Este brutal retroceso inicialmente obedeció a que los militares consideraban el ámbito de las cosas del espíritu como una plaza enemiga, la cual había que ocupar y destruir. Sin embargo, que se haya sostenido a lo largo de casi medio siglo sólo se explica porque los rentistas no requieren, como los auténticos capitalistas, de una fuerza de trabajo altamente calificada y una producción científica y técnica que sustente la innovación constante, única fuente del aumento legítimo de sus ganancias.
Peor aún, los “Hijos de Pinochet” pretendieron imponer en Chile una cultura de “apartheid”, versión esperpéntica de los esquemas de castas pre modernos, que algunas élites decadentes han pretendido imponer en sus vanos intentos de prolongar su ocaso gobernando por la fuerza.

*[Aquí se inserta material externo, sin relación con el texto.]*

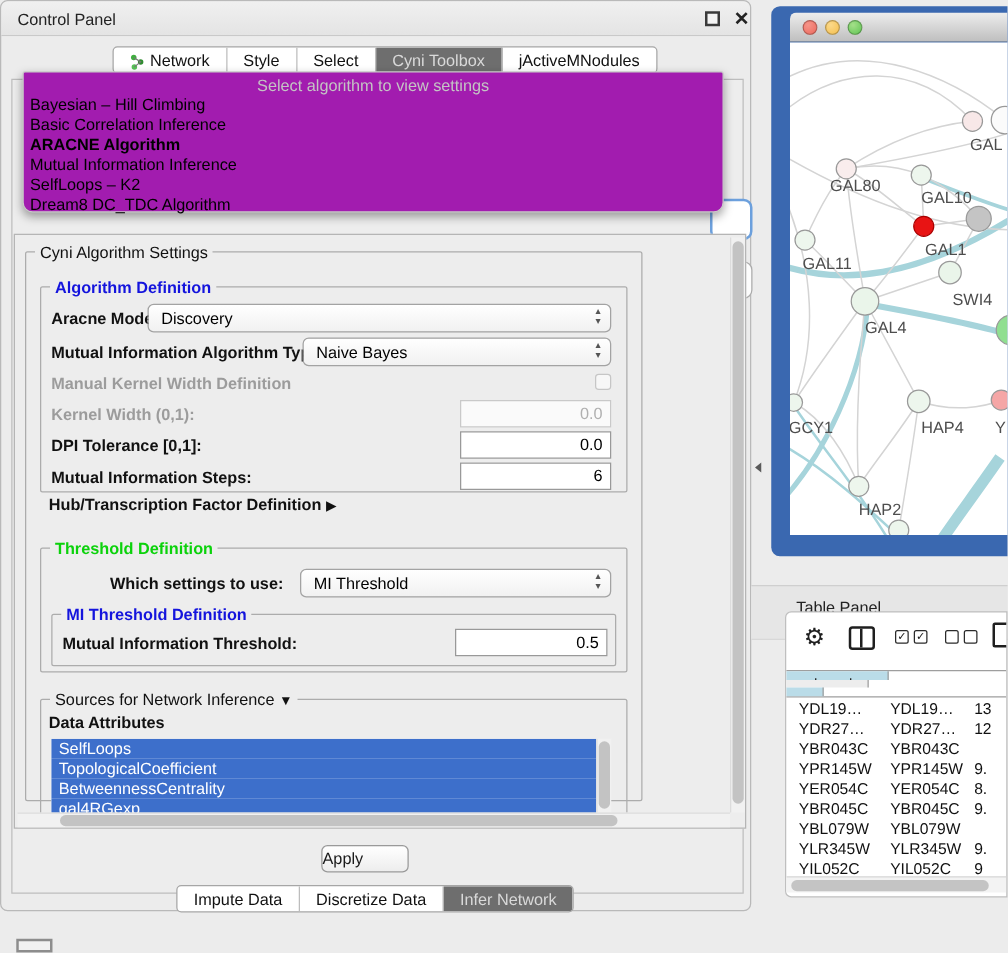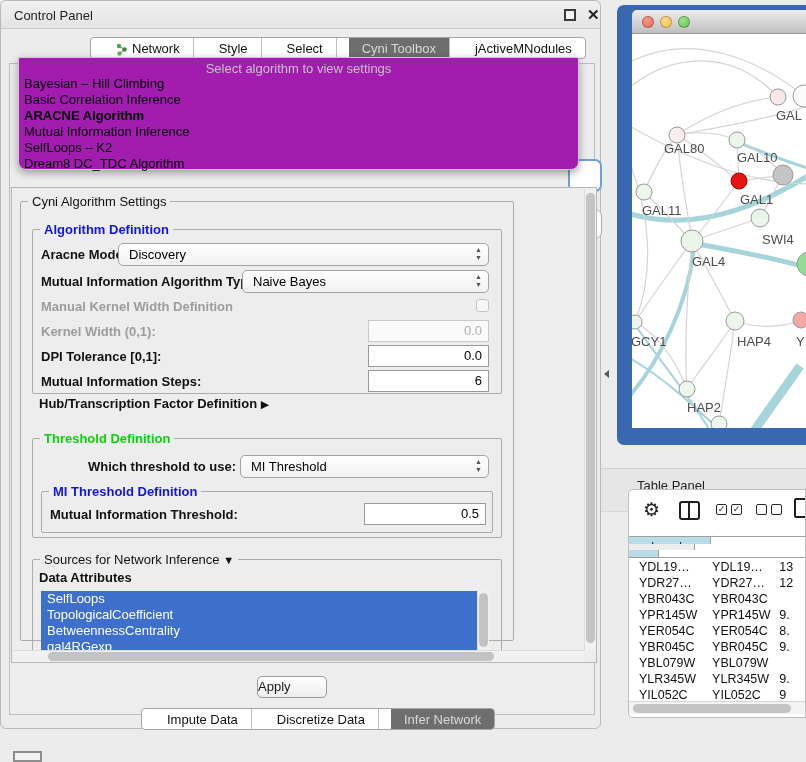--- a/index.html
+++ b/index.html
@@ -20,7 +20,7 @@
   .seg { display:inline-flex; border:1px solid #a6a6a6; border-radius:4px; overflow:hidden;
          background:#fff; height:22px; }
   .seg .tab { padding:3px 13px 0 13px; font-size:13px; color:#111; border-right:1px solid #bdbdbd;
-              white-space:nowrap; display:flex; align-items:flex-start; gap:4px;margin-left:12px; }
+              white-space:nowrap; display:flex; align-items:flex-start; gap:4px; }
   .seg .tab:last-child { border-right:none; }
   .seg .tab.sel { background:#6e6e6e; color:#d9d9d9; }
   #cp-tabs { left:89px; top:36px; }

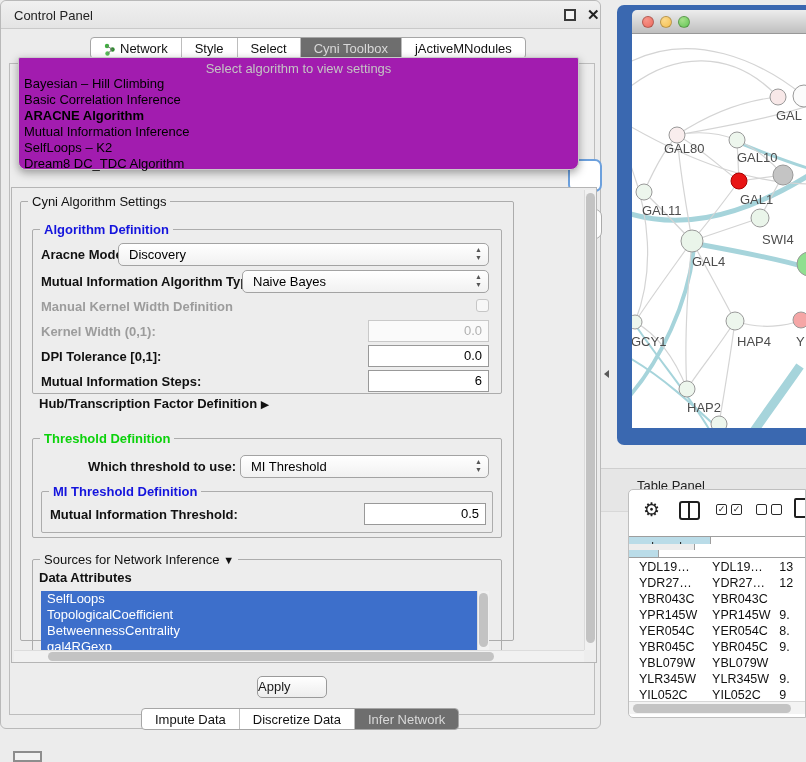--- a/index.html
+++ b/index.html
@@ -227,7 +227,7 @@
     <div class="gbox" style="left:20px; top:250px; width:470px; height:100px;">
       <span class="gtitle green">Threshold Definition</span>
 
-      <span class="lbl" style="left:55px; top:20px;">Which threshold to use:</span>
+      <span class="lbl" style="left:55px; top:20px;">Which settings to use:</span>
       <div class="combo" style="left:207px; top:16px; width:249px;">
         <span>MI Threshold</span>
         <span class="ud">▲<br>▼</span>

Así sucedió por ejemplo en Sudáfrica, cuya minoría blanca comparte con la vieja élite agraria criolla su origen en colonos pobres arribados en el siglo XVI y convertidos en pequeños señores. Recién en 1948 tuvo que recurrir a las infames leyes de segregación racial para prolongar mediante la fuerza durante medio siglo una hegemonía que ya por entonces había perdido por completo su legitimidad.

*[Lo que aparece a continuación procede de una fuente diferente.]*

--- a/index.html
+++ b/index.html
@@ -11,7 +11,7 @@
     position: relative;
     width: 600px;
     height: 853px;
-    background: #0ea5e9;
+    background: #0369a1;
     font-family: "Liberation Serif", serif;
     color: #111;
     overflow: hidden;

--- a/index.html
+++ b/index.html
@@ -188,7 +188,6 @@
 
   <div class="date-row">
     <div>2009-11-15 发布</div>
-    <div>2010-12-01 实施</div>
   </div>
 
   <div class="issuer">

Una de las versiones más grotescas del “Apartheid” criollo fue su deformación de la vida social de las modernas ciudades chilenas mediante erradicaciones forzadas de poblaciones populares completas en una suerte de “limpieza étnica”, en su intento de replicar el modelo de las viejas casas patronales de las haciendas, a barrios completos. Allí malviven su ocaso, aprisionados en privilegios que no alcanzan nunca la altura de los muros y alambradas, cámaras de seguridad y vigilantes, con los cuales pretenden apaciguar su terror a perderlos, aplastados bajo fanatismos religiosos y otros arcaísmos rancios simbolizados por los techos de tejas de su preferencia.
Liberada de esta costra rentista, será posible que florezca la joven, educada, bullente y promisoria nueva élite chilena, comprometida con los derechos humanos y la democracia, conformada socialmente por los cientos de miles de pequeños, medianos y algunos grandes empresarios, auténticamente capitalistas —entre ellos muchos de los hijos de los “Hijos de Pinochet”—, junto a los profesionales, científicos, artistas, sacerdotes de todas las creencias e intelectuales, y todos aquellos que se han destacado como líderes en las más diversas actividades en virtud exclusiva de su mérito personal, así como los políticos profesionales y altos funcionarios civiles y militares que conforman el aparato del Estado. Aventados los “Hijos de Pinochet”, ellos podrán asumir en plenitud el desafío de conducir a Chile con paso firme a traspasar las puertas y adentrarse en la era moderna.
Mientras tanto, los millones de trabajadores chilenos y sus familias, junto a los cientos de miles de hermanos latinoamericanos que crecientemente vendrán a asentarse en esta tierra, rejuveneciendo y acrecentando su fuerza de trabajo, multiplicarán la riqueza del país. Con sus periódicas irrupciones masivas en la vida política, como la que está cursando en estos precisos momentos, continuarán empujando desde abajo proporcionando la inmensa energía que se requiere para remover las trabas que impiden el progreso, aventar a los “Hijos de Pinochet” y exigir a su élite que se comporte en todo momento como corresponde.
Algún día, mucho más adelante, asumirán ellos mismos, directamente, los destinos de nuestra sociedad.